Since the onset of the 2008-2009 financial crisis, the Group of Twenty (G20)—whose membership consists of systemically important advanced and emerging economies—has emerged as the principal forum for inter-governmental economic cooperation.

Members of G20

Argentina, Australia, Brazil, Canada, China, France, Germany, India, Indonesia, Italy, Japan, the Republic of Korea, Mexico, Russia, Saudi Arabia, South Africa, Turkey, the United Kingdom, the United States of America, and the European Union.

G20 Facts

Together, the G20 economies account for
- 85% of the global economic output
- 80% of world trade, and
- 65% of the global population.

G20 History

The G20 was formally established on 26 September, 1999, at the Finance Ministers' meeting of G7 (Canada, France, Germany, Italy, Japan, the United Kingdom and the United States) in the aftermath of the Asian Financial Crisis. Bringing together G20 finance ministers and central bank governors, its inaugural meeting took place on December 15-16, 1999, in Berlin.

The G20 convened for the first time at the leaders’ level in Washington, D.C. on November 14-15, 2008, to respond collectively to the 2008-09 crisis in order to restore global growth, strengthen the global financial system, and reform international financial institutions.

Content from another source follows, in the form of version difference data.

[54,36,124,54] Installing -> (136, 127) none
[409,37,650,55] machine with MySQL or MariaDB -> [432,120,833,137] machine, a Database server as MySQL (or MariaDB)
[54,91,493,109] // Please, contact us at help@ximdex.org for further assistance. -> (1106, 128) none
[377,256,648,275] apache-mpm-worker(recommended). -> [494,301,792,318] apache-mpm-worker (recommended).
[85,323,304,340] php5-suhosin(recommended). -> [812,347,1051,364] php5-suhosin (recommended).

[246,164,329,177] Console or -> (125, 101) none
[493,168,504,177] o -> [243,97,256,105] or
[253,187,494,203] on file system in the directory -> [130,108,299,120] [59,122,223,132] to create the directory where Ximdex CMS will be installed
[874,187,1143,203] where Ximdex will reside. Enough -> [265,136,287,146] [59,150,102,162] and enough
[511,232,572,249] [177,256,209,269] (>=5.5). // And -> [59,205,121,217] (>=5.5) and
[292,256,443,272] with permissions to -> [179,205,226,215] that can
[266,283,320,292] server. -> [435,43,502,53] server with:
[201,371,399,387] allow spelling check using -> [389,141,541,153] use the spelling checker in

The G20 played a key role in supporting the first stages of economic recovery and continues to promote measures to reform international financial institutions, improve financial regulation, and strengthen the global economy through an increasingly comprehensive agenda.

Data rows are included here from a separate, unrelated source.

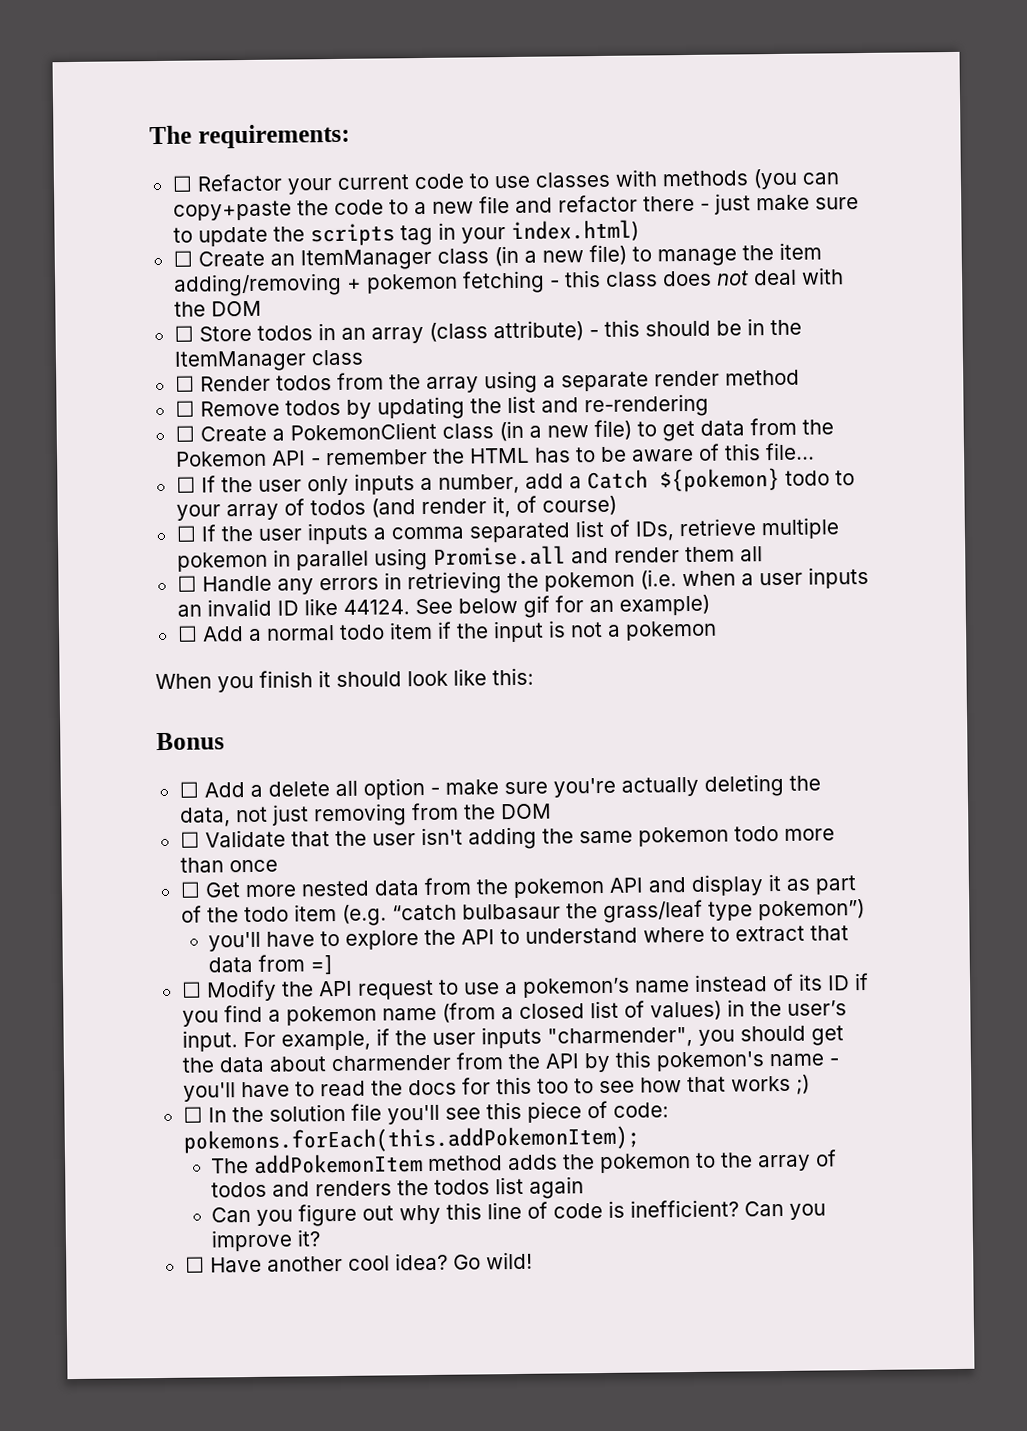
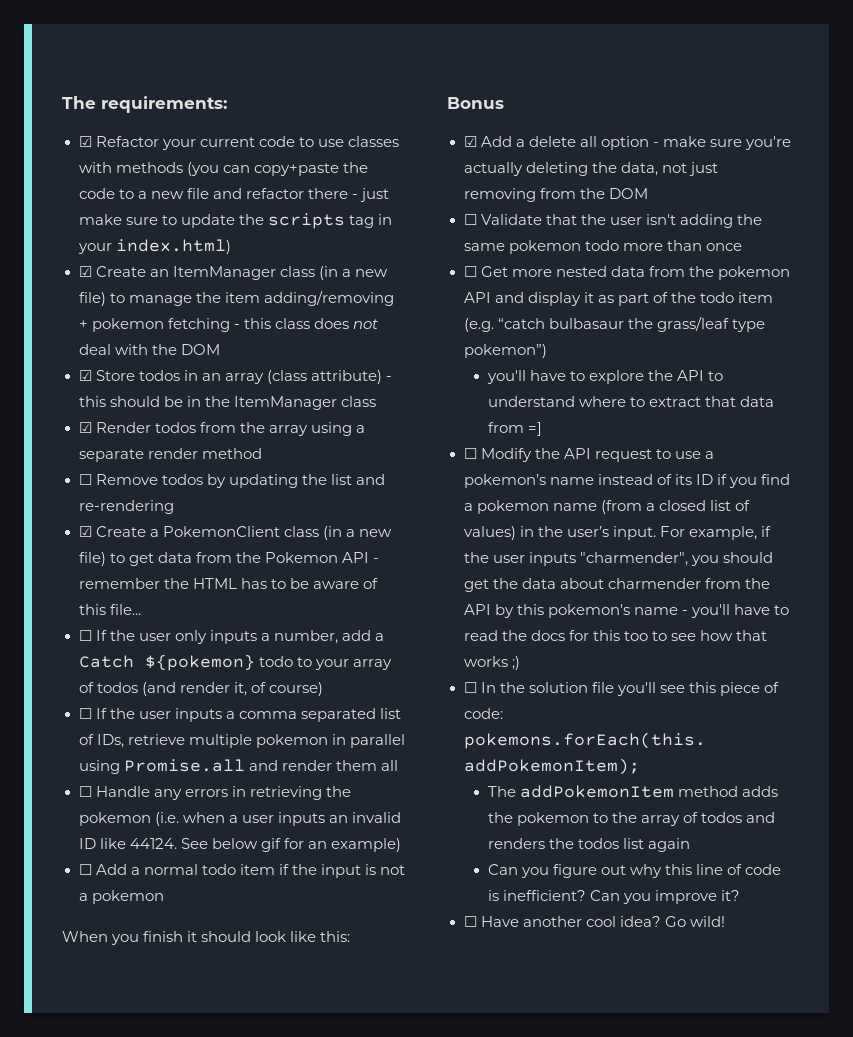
[171,175,193,192] ☐ -> [78,136,92,147] ☑
[172,250,193,267] ☐ -> [78,266,92,277] ☑
[173,325,194,342] ☐ -> [78,370,92,381] ☑
[174,375,195,392] ☐ -> [78,422,92,433] ☑
[174,425,195,442] ☐ -> [78,526,92,537] ☑
[178,781,199,798] ☐ -> [463,136,477,147] ☑

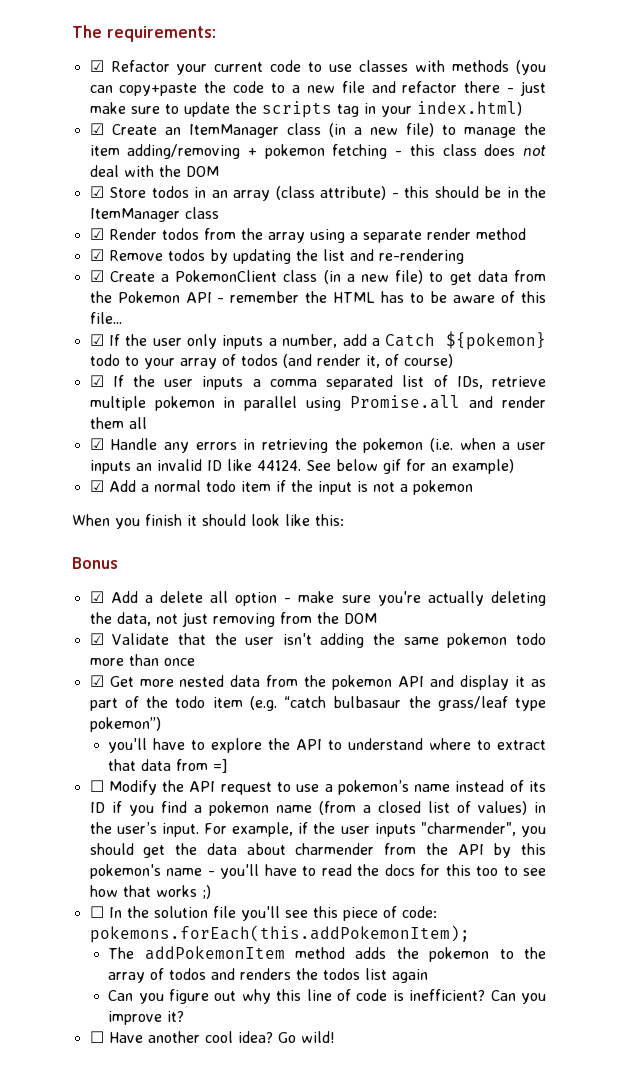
[78,474,92,485] ☐ -> [89,249,104,261] ☑
[78,630,92,641] ☐ -> [89,334,104,346] ☑
[78,708,92,719] ☐ -> [89,375,104,387] ☑
[78,786,92,797] ☐ -> [89,438,104,450] ☑
[78,864,92,875] ☐ -> [89,480,104,492] ☑
[463,214,477,225] ☐ -> [89,633,104,645] ☑
[463,266,477,277] ☐ -> [89,675,104,687] ☑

Turkey’s G20 presidency in 2015

Turkey assumed the G20 Presidency on December 1, 2014.

The implementation of policies and the performance of individual members in realizing the 2 percent global growth target set by the “Brisbane Action Plan” will be a critical component of the G20’s success in 2015. In this regard, the Turkish government’s commitments to focus on implementation and to “ensuring inclusive and robust growth through collective action” are positive steps.

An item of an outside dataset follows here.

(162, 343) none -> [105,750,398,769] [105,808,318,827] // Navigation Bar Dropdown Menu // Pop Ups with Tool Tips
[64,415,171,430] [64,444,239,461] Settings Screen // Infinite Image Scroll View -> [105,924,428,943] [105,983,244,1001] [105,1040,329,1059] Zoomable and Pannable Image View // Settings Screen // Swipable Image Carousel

The Turkish G20 Presidency will also emphasize small- and medium-sized enterprises (SMEs) as a cross-cutting subject, and also aims to make the G20 more relevant to non-G20 member countries, including low-income developing countries (LIDCs).

Turkey will host the annual G20 Leaders' Summit on November 15-16, 2015.

What are the G20 outreach groups?

The G20 has sought to incorporate policy contributions from an ever-broader cross-section of society. Consultation with non-state actors has evolved and is now organized under five groups:

  • Young people - Y20
  • Business – B20
  • Labor – L20
  • Think tanks and academia – T20
  • Civil society – C20

Each year, the G20 chair appoints a lead coordinator for each of the five groups. The appointed coordinator then pulls together contributions from that segment of society in both G20 and non-G20 countries, with the objective of identifying policy priorities for the G20. Although the aims and objectives of outreach groups may differ, together they contribute to the greater legitimacy and transparency of the G20 process.